**Description of the task**
Below are lines of data; restate word for word those running from the line containing "column Lat | position: none -> 5" to the line containing "hobart | Country est.: AU -> VE", inclusive, and no others.

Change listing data
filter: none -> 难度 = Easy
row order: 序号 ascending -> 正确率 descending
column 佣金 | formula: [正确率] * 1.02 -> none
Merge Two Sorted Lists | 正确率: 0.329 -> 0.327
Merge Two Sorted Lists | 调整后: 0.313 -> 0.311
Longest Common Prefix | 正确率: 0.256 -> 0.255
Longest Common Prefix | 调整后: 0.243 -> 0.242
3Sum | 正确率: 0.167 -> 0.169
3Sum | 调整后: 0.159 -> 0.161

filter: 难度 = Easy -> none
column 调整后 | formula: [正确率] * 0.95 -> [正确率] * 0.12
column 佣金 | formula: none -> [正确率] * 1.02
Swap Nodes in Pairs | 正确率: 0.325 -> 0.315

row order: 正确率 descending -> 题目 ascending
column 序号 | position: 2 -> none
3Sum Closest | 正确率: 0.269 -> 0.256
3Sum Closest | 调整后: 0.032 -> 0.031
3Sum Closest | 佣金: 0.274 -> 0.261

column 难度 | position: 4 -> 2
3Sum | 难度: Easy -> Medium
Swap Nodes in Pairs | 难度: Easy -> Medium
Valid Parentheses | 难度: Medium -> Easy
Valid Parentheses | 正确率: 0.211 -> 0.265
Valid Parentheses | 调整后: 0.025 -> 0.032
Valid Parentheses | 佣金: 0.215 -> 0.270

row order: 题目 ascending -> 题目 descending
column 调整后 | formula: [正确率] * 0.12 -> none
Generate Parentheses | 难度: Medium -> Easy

--

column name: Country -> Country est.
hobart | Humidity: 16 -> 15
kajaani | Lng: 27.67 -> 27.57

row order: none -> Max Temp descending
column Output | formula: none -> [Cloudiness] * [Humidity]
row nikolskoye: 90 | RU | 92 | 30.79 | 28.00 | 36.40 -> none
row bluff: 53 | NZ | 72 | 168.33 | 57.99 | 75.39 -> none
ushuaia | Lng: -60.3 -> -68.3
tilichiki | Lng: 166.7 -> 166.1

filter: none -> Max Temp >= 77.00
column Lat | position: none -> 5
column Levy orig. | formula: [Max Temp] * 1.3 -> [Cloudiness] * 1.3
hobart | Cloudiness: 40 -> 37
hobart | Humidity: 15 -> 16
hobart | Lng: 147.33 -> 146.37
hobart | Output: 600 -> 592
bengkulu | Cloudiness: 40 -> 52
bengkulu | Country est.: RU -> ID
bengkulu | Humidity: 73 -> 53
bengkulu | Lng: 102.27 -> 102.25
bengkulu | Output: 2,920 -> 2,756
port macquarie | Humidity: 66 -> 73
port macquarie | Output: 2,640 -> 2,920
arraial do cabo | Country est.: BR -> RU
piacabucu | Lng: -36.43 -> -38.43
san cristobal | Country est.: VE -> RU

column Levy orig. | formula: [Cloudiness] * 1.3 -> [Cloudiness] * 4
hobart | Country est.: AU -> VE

**Expected answer**
column Lat | position: none -> 5
column Levy orig. | formula: [Max Temp] * 1.3 -> [Cloudiness] * 1.3
hobart | Cloudiness: 40 -> 37
hobart | Humidity: 15 -> 16
hobart | Lng: 147.33 -> 146.37
hobart | Output: 600 -> 592
bengkulu | Cloudiness: 40 -> 52
bengkulu | Country est.: RU -> ID
bengkulu | Humidity: 73 -> 53
bengkulu | Lng: 102.27 -> 102.25
bengkulu | Output: 2,920 -> 2,756
port macquarie | Humidity: 66 -> 73
port macquarie | Output: 2,640 -> 2,920
arraial do cabo | Country est.: BR -> RU
piacabucu | Lng: -36.43 -> -38.43
san cristobal | Country est.: VE -> RU

column Levy orig. | formula: [Cloudiness] * 1.3 -> [Cloudiness] * 4
hobart | Country est.: AU -> VE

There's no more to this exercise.